Exercise:
Report each line from the records where the string "solid" turns up.

[Web interface edit records]
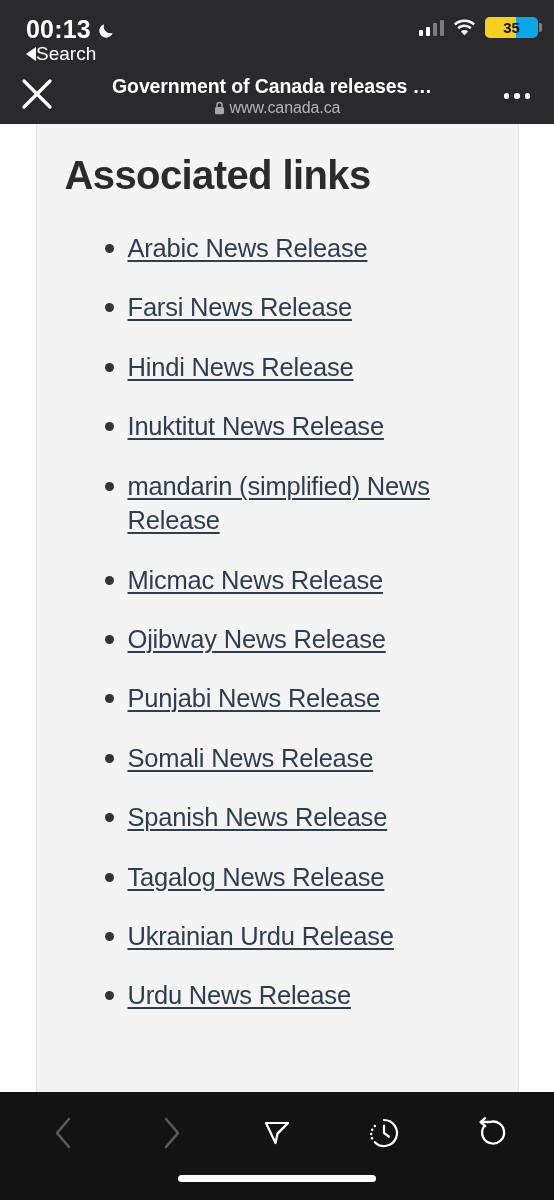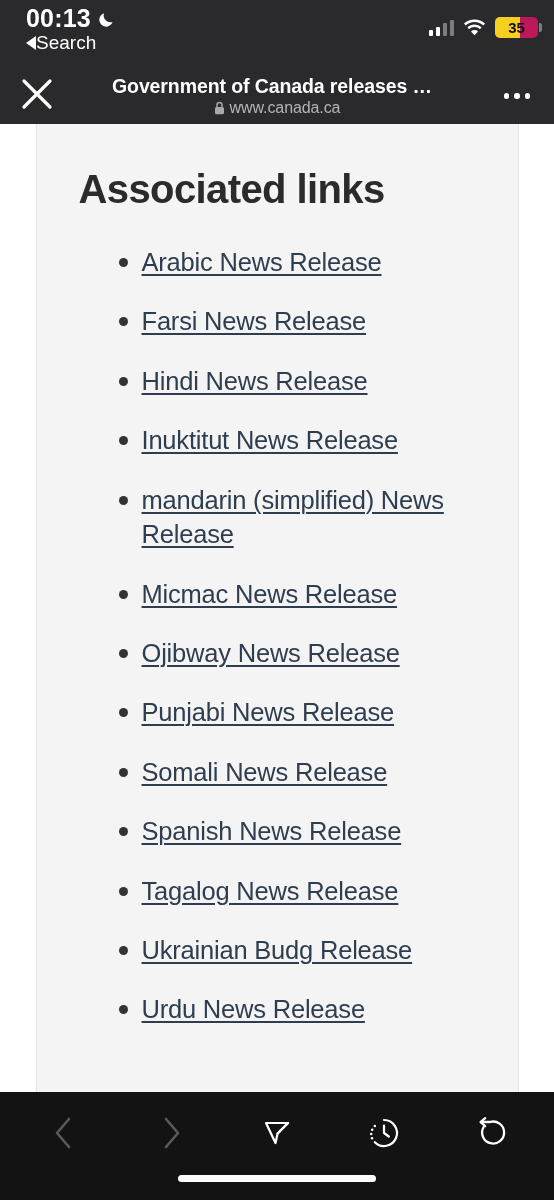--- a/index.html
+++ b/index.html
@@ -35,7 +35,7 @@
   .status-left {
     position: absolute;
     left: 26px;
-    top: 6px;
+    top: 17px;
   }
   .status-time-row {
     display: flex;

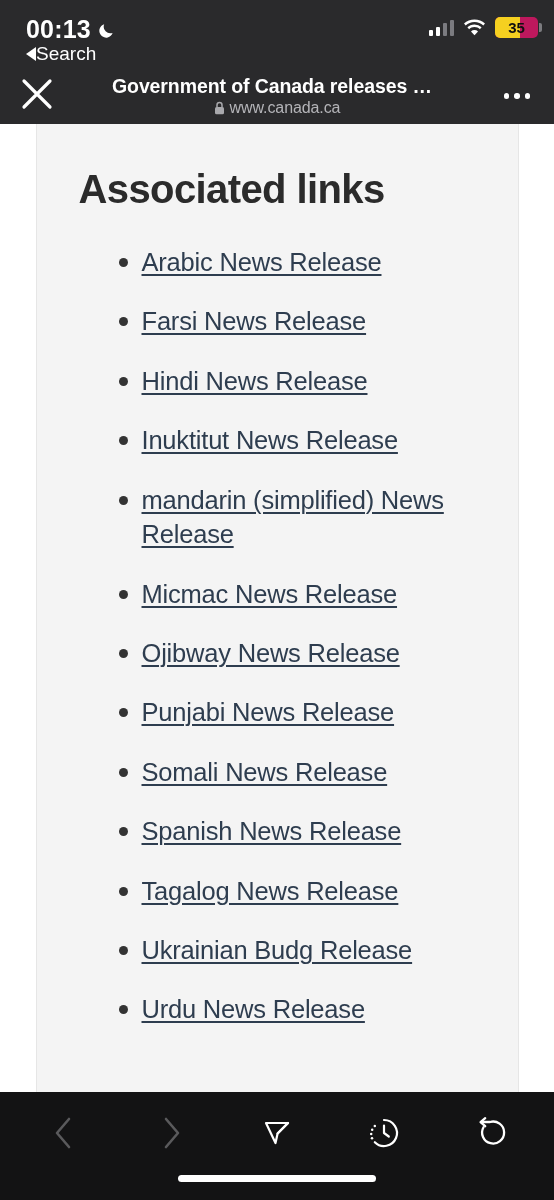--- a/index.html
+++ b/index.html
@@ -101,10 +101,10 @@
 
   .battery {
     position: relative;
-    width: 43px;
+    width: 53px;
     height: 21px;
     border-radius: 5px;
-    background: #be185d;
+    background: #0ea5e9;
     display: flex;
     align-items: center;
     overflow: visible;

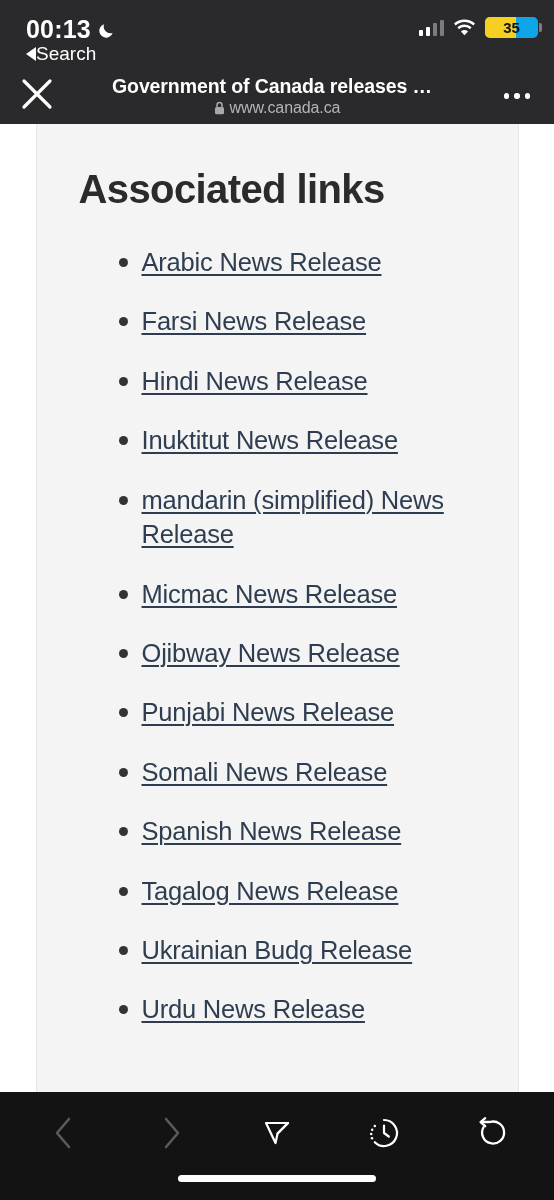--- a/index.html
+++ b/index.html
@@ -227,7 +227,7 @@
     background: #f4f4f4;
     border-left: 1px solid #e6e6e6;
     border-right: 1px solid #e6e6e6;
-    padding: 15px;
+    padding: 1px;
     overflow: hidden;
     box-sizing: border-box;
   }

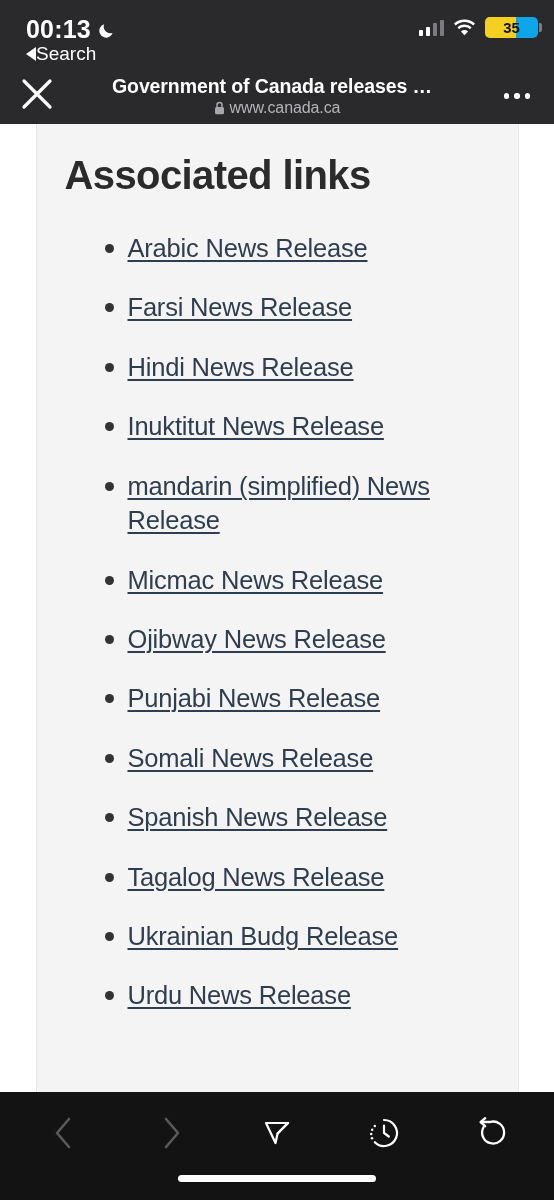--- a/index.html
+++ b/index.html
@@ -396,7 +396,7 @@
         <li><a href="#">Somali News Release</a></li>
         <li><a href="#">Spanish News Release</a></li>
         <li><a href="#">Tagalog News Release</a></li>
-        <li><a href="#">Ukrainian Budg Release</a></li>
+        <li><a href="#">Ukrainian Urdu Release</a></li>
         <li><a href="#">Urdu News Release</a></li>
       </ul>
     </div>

Result of the exercise:
     border-left: 1px solid #e6e6e6;
     border-right: 1px solid #e6e6e6;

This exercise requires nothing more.